» MATERIALS PROVIDED:
>>>
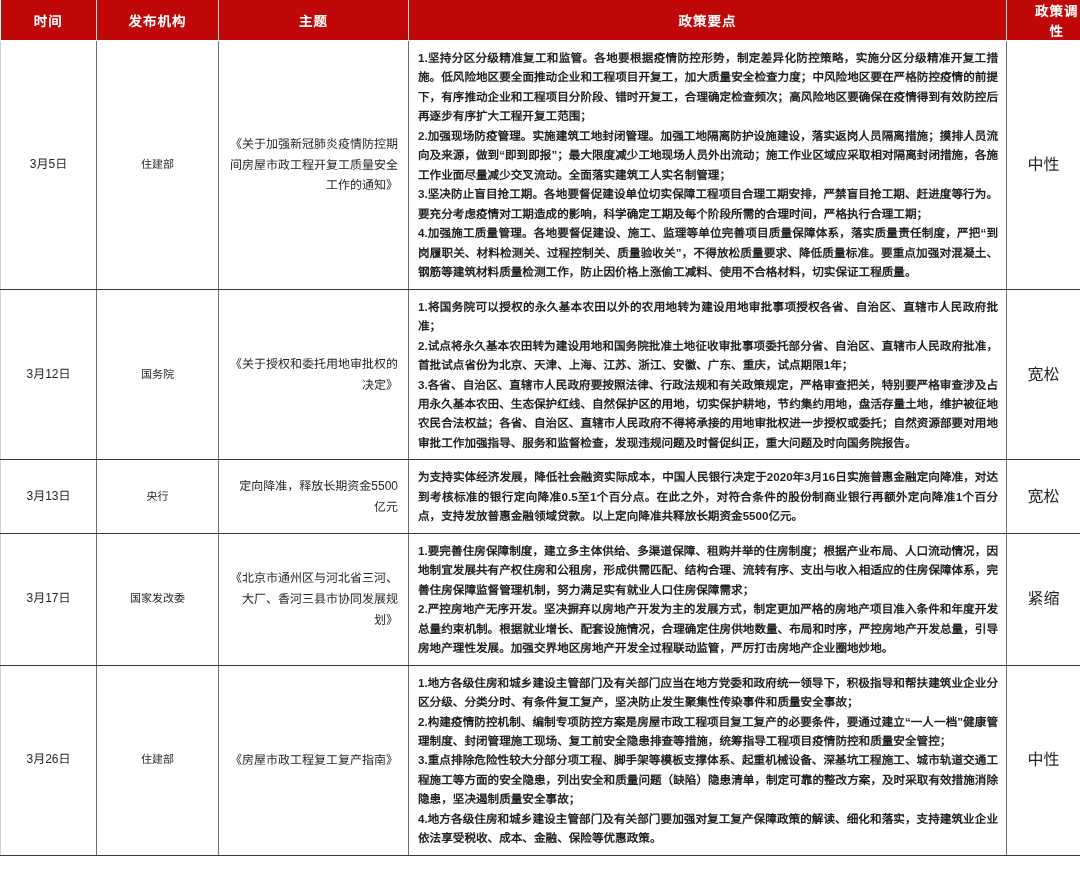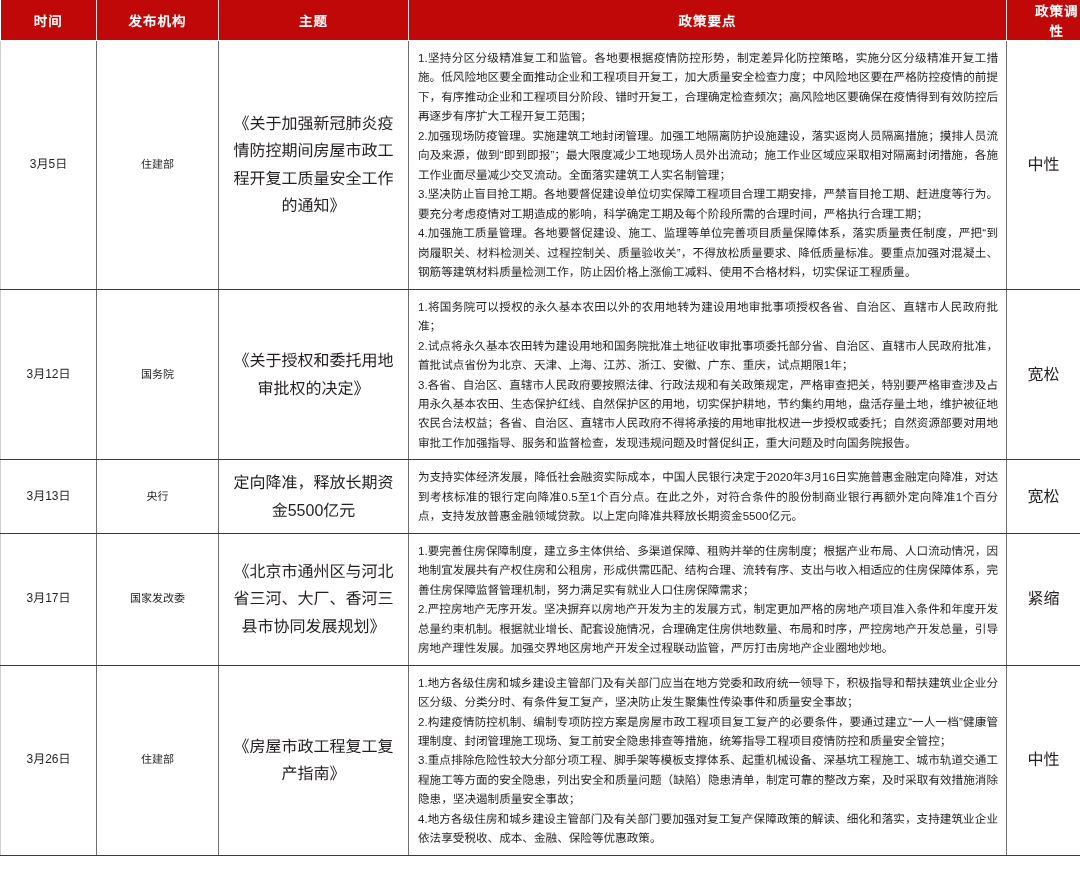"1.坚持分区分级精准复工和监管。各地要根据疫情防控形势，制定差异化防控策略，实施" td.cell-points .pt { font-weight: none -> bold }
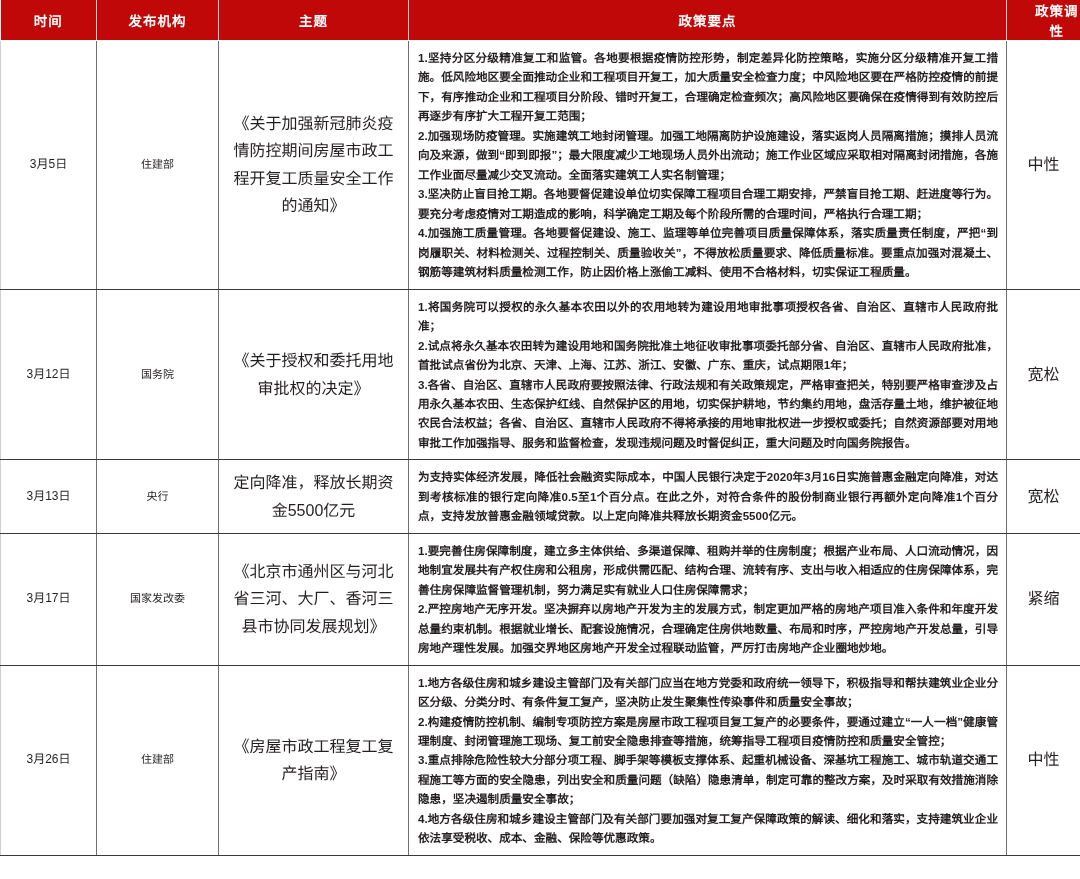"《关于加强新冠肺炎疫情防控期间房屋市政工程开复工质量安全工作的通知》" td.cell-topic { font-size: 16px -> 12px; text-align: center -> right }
<<<
>>>
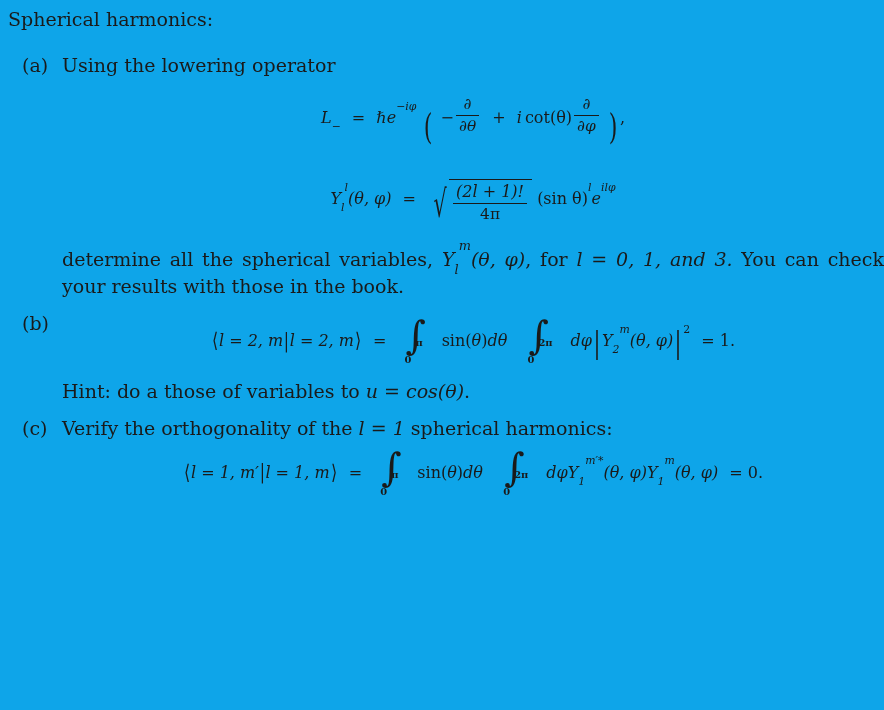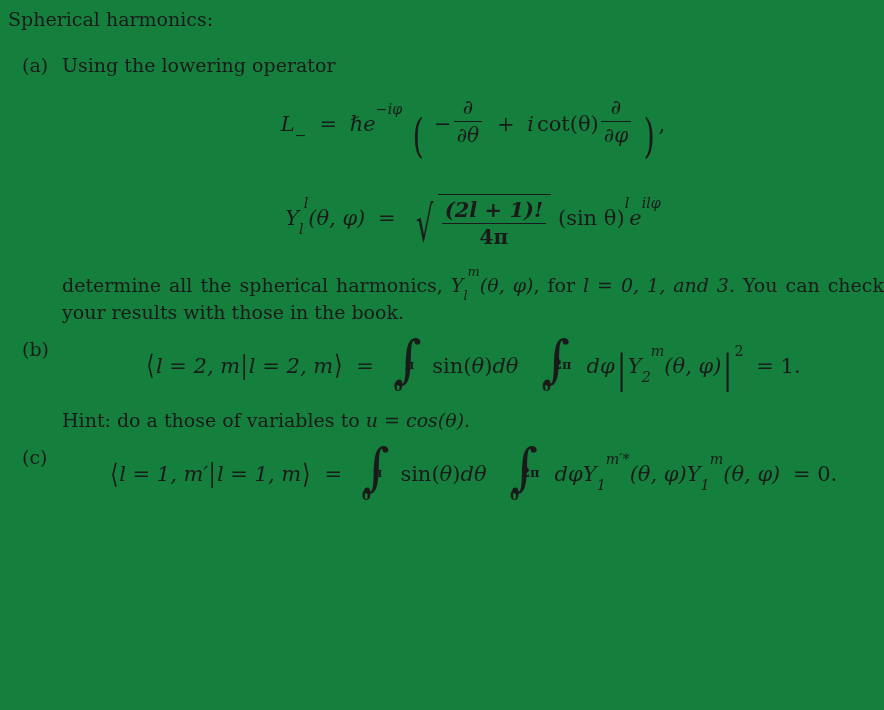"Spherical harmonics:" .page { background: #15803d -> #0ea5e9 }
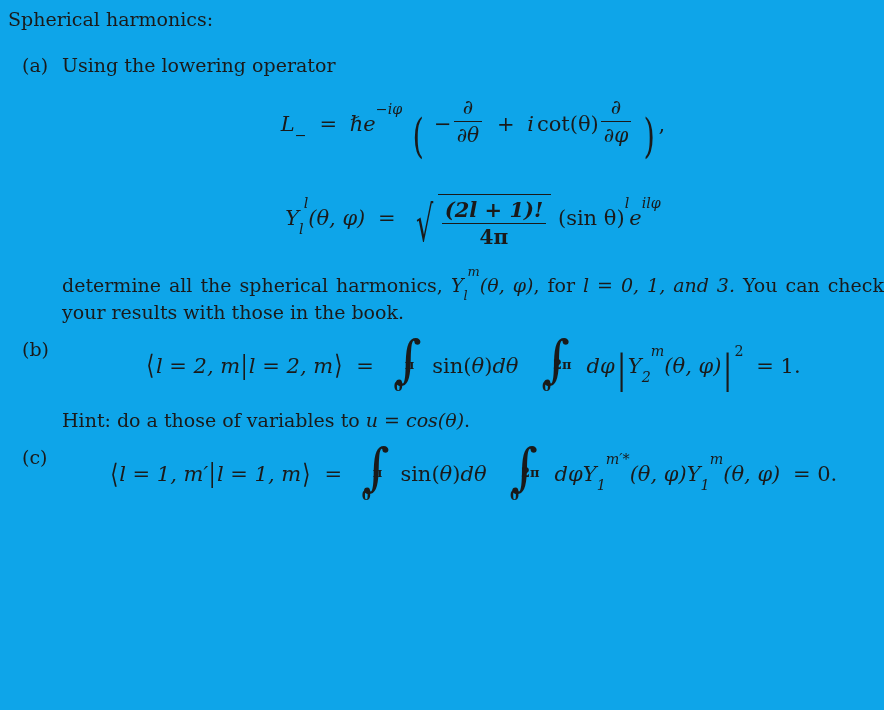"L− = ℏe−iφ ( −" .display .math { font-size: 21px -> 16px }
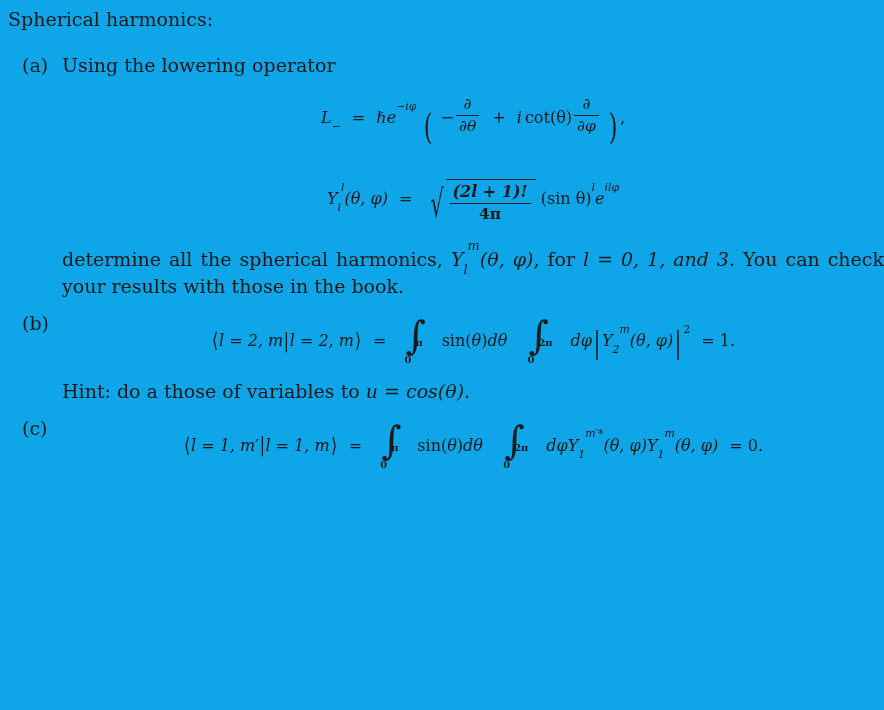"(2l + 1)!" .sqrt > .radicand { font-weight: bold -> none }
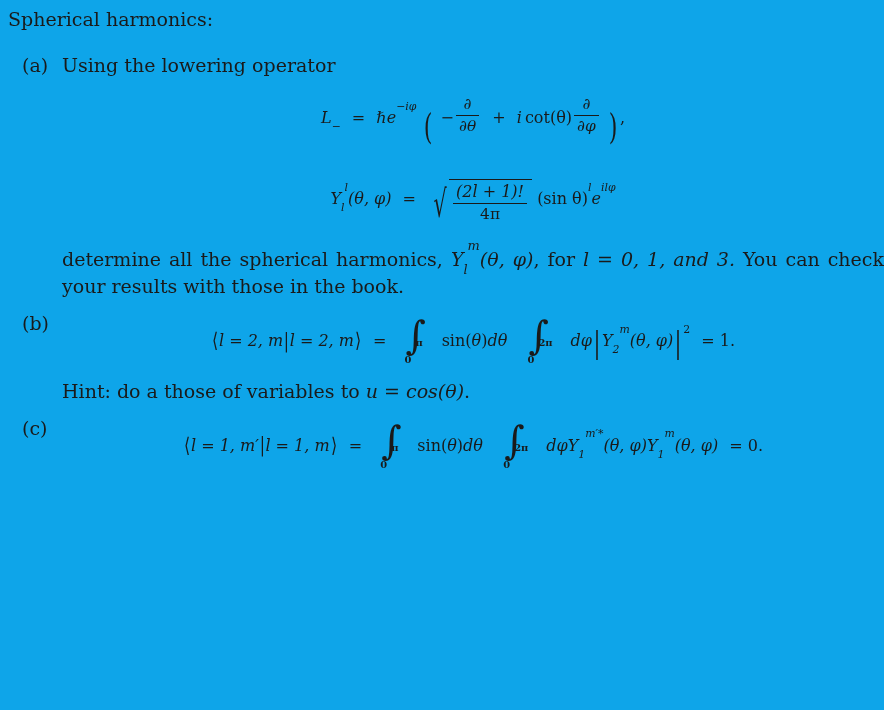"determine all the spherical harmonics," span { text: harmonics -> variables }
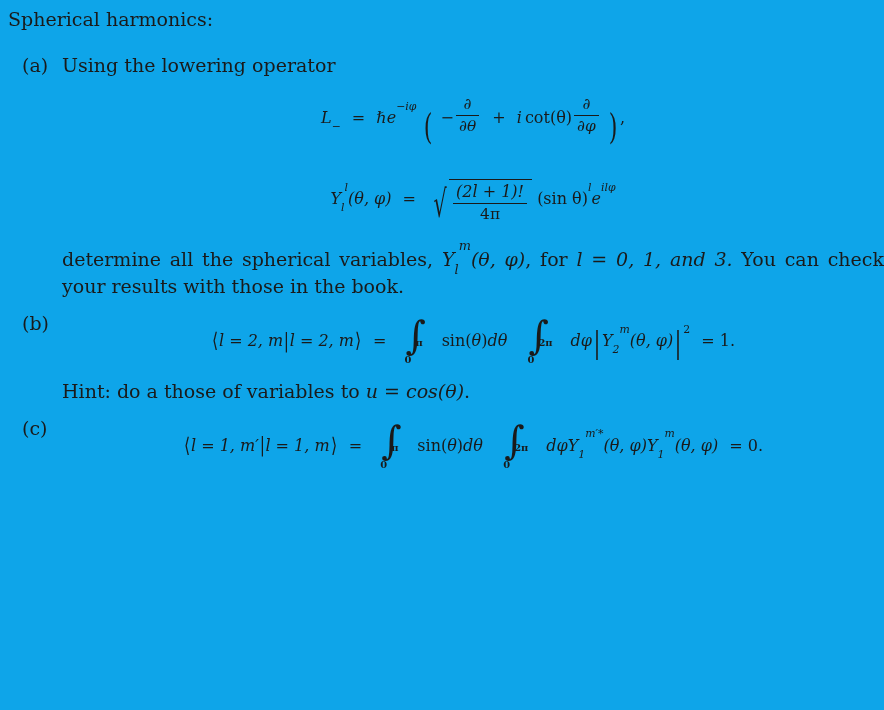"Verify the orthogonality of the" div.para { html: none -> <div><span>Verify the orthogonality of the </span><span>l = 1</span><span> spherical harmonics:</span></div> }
<<<
» TASK PROMPT:
What are the lines in the records above, word for word, from the one containing "all the spherical" through the one containing "html: none ->", both ends included and pictures left out?

» SOLUTION FOR THIS TASK:
"determine all the spherical harmonics," span { text: harmonics -> variables }
"Verify the orthogonality of the" div.para { html: none -> <div><span>Verify the orthogonality of the </span><span>l = 1</span><span> spherical harmonics:</span></div> }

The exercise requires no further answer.